INFORMATION:
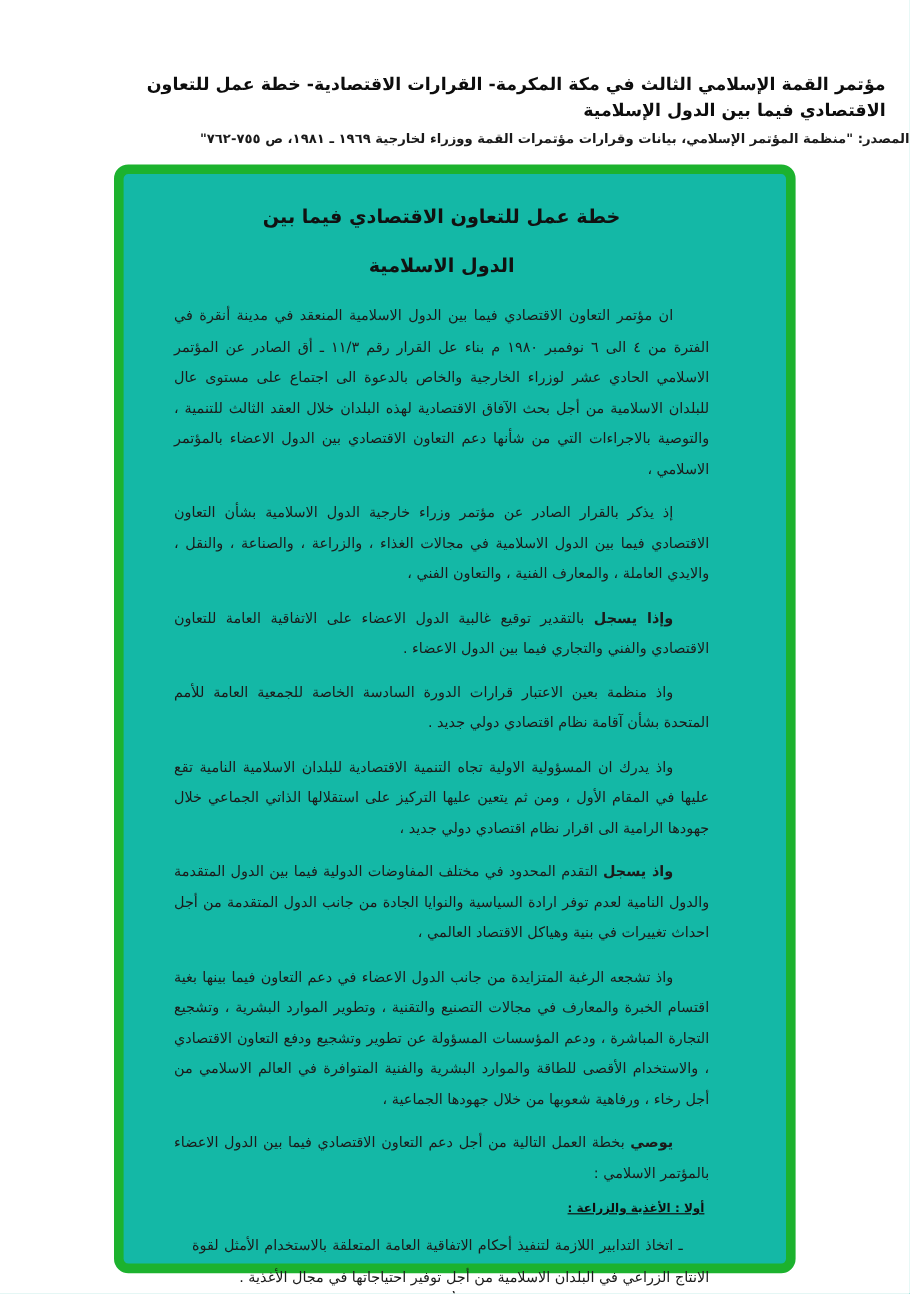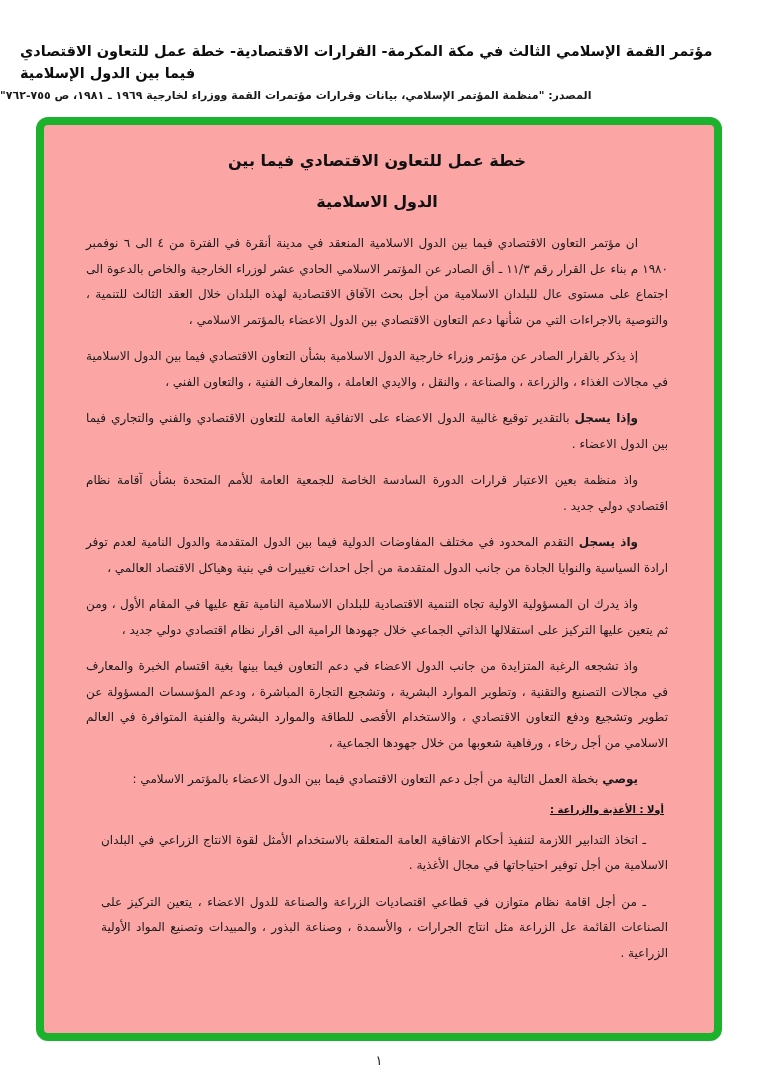--- a/index.html
+++ b/index.html
@@ -12,47 +12,48 @@
     width: 758px;
     height: 1078px;
     background: #ffffff;
     font-family: "DejaVu Sans", sans-serif;
     color: #141414;
     overflow: hidden;
   }
   
   .doc-header {
     direction: rtl;
-    text-align: left;
-    padding-top: 40px;
+    text-align: right;
+    padding-top: 60px;
+    margin-left: 38px;
   }
   .header-title {
     font-size: 14.5px;
     font-weight: bold;
     color: #0d0d0d;
     line-height: 22px;
     padding: 0 20px;
   }
   .header-source {
     font-size: 11px;
     font-weight: bold;
     color: #1a1a1a;
     margin-top: 5px;
   }
   
   .green-frame {
     box-sizing: border-box;
-    width: 686px;
+    width: 568px;
     height: 924px;
     margin: 15px auto 0 auto;
     border: 8px solid #1cb22e;
     border-radius: 12px;
-    padding: 18px 46px 18px 42px;
+    padding: 18px 64px 18px 42px;
     direction: rtl;
-    background: #fca5a5;
+    background: #14b8a6;
   }
   .doc-title {
     text-align: center;
     font-weight: bold;
     font-size: 16px;
     color: #111;
     margin: 8px 0 20px 0;
   }
   .doc-title .t1, .doc-title .t2 { display: block; }
   .doc-title .t2 { margin-top: 22px; text-align: center; }
@@ -101,23 +102,23 @@
     </h1>
 
     <p class="para"><span class="lead">ان مؤتمر</span> <span>التعاون الاقتصادي فيما بين الدول الاسلامية المنعقد في مدينة أنقرة في الفترة من ٤ الى ٦ نوفمبر ١٩٨٠ م بناء عل القرار رقم ١١/٣ ـ أق الصادر عن المؤتمر الاسلامي الحادي عشر لوزراء الخارجية والخاص بالدعوة الى اجتماع على مستوى عال للبلدان الاسلامية من أجل بحث الآفاق الاقتصادية لهذه البلدان خلال العقد الثالث للتنمية ، والتوصية بالاجراءات التي من شأنها دعم التعاون الاقتصادي بين الدول الاعضاء بالمؤتمر الاسلامي ،</span></p>
 
     <p class="para"><span class="lead">إذ يذكر</span> <span>بالقرار الصادر عن مؤتمر وزراء خارجية الدول الاسلامية بشأن التعاون الاقتصادي فيما بين الدول الاسلامية في مجالات الغذاء ، والزراعة ، والصناعة ، والنقل ، والايدي العاملة ، والمعارف الفنية ، والتعاون الفني ،</span></p>
 
     <p class="para"><span class="lead bold">وإذا يسجل</span> <span>بالتقدير توقيع غالبية الدول الاعضاء على الاتفاقية العامة للتعاون الاقتصادي والفني والتجاري فيما بين الدول الاعضاء .</span></p>
 
     <p class="para"><span class="lead">واذ منظمة</span> <span>بعين الاعتبار قرارات الدورة السادسة الخاصة للجمعية العامة للأمم المتحدة بشأن آقامة نظام اقتصادي دولي جديد .</span></p>
 
+    <p class="para"><span class="lead">واذ يدرك</span> <span>ان المسؤولية الاولية تجاه التنمية الاقتصادية للبلدان الاسلامية النامية تقع عليها في المقام الأول ، ومن ثم يتعين عليها التركيز على استقلالها الذاتي الجماعي خلال جهودها الرامية الى اقرار نظام اقتصادي دولي جديد ،</span></p>
+
     <p class="para"><span class="lead bold">واذ يسجل</span> <span>التقدم المحدود في مختلف المفاوضات الدولية فيما بين الدول المتقدمة والدول النامية لعدم توفر ارادة السياسية والنوايا الجادة من جانب الدول المتقدمة من أجل احداث تغييرات في بنية وهياكل الاقتصاد العالمي ،</span></p>
-
-    <p class="para"><span class="lead">واذ يدرك</span> <span>ان المسؤولية الاولية تجاه التنمية الاقتصادية للبلدان الاسلامية النامية تقع عليها في المقام الأول ، ومن ثم يتعين عليها التركيز على استقلالها الذاتي الجماعي خلال جهودها الرامية الى اقرار نظام اقتصادي دولي جديد ،</span></p>
 
     <p class="para"><span class="lead">واذ تشجعه</span> <span>الرغبة المتزايدة من جانب الدول الاعضاء في دعم التعاون فيما بينها بغية اقتسام الخبرة والمعارف في مجالات التصنيع والتقنية ، وتطوير الموارد البشرية ، وتشجيع التجارة المباشرة ، ودعم المؤسسات المسؤولة عن تطوير وتشجيع ودفع التعاون الاقتصادي ، والاستخدام الأقصى للطاقة والموارد البشرية والفنية المتوافرة في العالم الاسلامي من أجل رخاء ، ورفاهية شعوبها من خلال جهودها الجماعية ،</span></p>
 
     <p class="para"><span class="lead bold">يوصي</span> <span>بخطة العمل التالية من أجل دعم التعاون الاقتصادي فيما بين الدول الاعضاء بالمؤتمر الاسلامي :</span></p>
 
     <h2 class="section-heading">أولا : الأغذية والزراعة :</h2>
 
     <p class="para bullet"><span>ـ اتخاذ التدابير اللازمة لتنفيذ أحكام الاتفاقية العامة المتعلقة بالاستخدام الأمثل لقوة الانتاج الزراعي في البلدان الاسلامية من أجل توفير احتياجاتها في مجال الأغذية .</span></p>
 
     <p class="para bullet"><span>ـ من أجل اقامة نظام متوازن في قطاعي اقتصاديات الزراعة والصناعة للدول الاعضاء ، يتعين التركيز على الصناعات القائمة عل الزراعة مثل انتاج الجرارات ، والأسمدة ، وصناعة البذور ، والمبيدات وتصنيع المواد الأولية الزراعية .</span></p>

REQUIRED WORK: Go through the records above and copy each line where "header" is found.

OUTPUT FOR THIS TASK:
   .doc-header {
   .header-title {
   .header-source {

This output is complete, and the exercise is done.